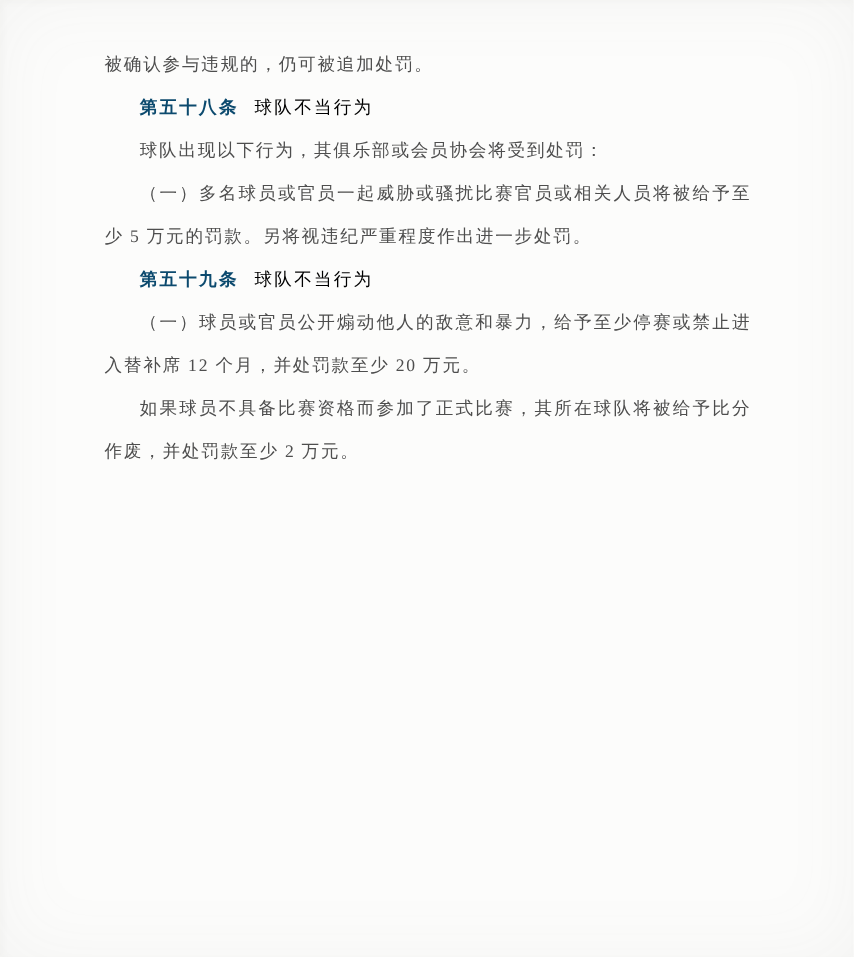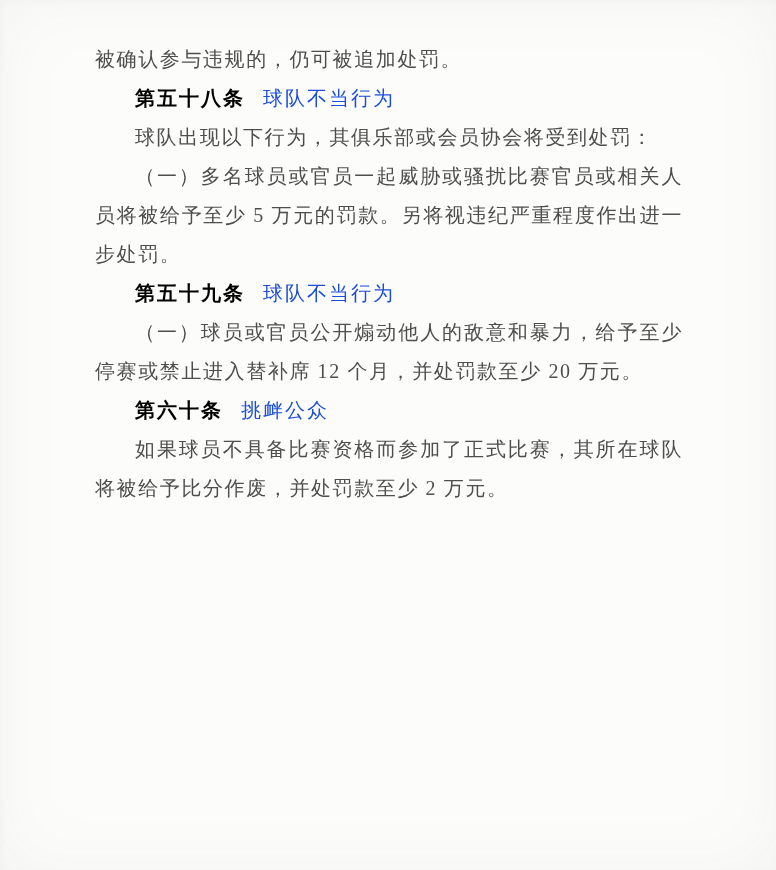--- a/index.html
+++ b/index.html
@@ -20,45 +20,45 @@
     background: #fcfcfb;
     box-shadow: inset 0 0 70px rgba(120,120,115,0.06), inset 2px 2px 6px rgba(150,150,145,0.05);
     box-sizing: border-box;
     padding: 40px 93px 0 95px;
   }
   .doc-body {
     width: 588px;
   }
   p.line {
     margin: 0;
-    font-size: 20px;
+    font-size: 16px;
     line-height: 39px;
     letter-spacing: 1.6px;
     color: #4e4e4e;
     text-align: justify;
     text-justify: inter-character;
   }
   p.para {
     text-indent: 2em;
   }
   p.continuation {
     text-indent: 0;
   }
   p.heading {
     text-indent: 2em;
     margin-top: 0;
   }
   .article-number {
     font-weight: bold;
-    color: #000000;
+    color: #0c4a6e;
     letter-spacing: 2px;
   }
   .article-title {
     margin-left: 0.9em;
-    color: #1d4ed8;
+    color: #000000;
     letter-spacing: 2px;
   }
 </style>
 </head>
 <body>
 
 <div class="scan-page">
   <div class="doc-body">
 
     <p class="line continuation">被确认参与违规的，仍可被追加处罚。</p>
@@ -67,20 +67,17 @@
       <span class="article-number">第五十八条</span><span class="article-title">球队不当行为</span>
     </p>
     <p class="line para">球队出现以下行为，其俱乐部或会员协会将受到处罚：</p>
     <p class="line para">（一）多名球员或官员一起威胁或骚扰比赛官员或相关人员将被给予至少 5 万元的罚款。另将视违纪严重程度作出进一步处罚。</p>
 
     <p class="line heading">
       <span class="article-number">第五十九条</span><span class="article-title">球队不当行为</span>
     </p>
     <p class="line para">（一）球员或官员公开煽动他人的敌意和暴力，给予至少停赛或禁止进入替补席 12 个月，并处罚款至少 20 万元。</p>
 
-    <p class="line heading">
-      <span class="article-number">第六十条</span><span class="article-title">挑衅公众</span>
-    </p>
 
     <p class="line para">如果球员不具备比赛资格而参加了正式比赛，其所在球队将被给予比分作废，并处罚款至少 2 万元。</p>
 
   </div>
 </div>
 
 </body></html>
*-*-*
Reproduce each record from above exactly; pictures do not belong in the copy.

### Written reply
--- a/index.html
+++ b/index.html
@@ -20,45 +20,45 @@
     background: #fcfcfb;
     box-shadow: inset 0 0 70px rgba(120,120,115,0.06), inset 2px 2px 6px rgba(150,150,145,0.05);
     box-sizing: border-box;
     padding: 40px 93px 0 95px;
   }
   .doc-body {
     width: 588px;
   }
   p.line {
     margin: 0;
-    font-size: 20px;
+    font-size: 16px;
     line-height: 39px;
     letter-spacing: 1.6px;
     color: #4e4e4e;
     text-align: justify;
     text-justify: inter-character;
   }
   p.para {
     text-indent: 2em;
   }
   p.continuation {
     text-indent: 0;
   }
   p.heading {
     text-indent: 2em;
     margin-top: 0;
   }
   .article-number {
     font-weight: bold;
-    color: #000000;
+    color: #0c4a6e;
     letter-spacing: 2px;
   }
   .article-title {
     margin-left: 0.9em;
-    color: #1d4ed8;
+    color: #000000;
     letter-spacing: 2px;
   }
 </style>
 </head>
 <body>
 
 <div class="scan-page">
   <div class="doc-body">
 
     <p class="line continuation">被确认参与违规的，仍可被追加处罚。</p>
@@ -67,20 +67,17 @@
       <span class="article-number">第五十八条</span><span class="article-title">球队不当行为</span>
     </p>
     <p class="line para">球队出现以下行为，其俱乐部或会员协会将受到处罚：</p>
     <p class="line para">（一）多名球员或官员一起威胁或骚扰比赛官员或相关人员将被给予至少 5 万元的罚款。另将视违纪严重程度作出进一步处罚。</p>
 
     <p class="line heading">
       <span class="article-number">第五十九条</span><span class="article-title">球队不当行为</span>
     </p>
     <p class="line para">（一）球员或官员公开煽动他人的敌意和暴力，给予至少停赛或禁止进入替补席 12 个月，并处罚款至少 20 万元。</p>
 
-    <p class="line heading">
-      <span class="article-number">第六十条</span><span class="article-title">挑衅公众</span>
-    </p>
 
     <p class="line para">如果球员不具备比赛资格而参加了正式比赛，其所在球队将被给予比分作废，并处罚款至少 2 万元。</p>
 
   </div>
 </div>
 
 </body></html>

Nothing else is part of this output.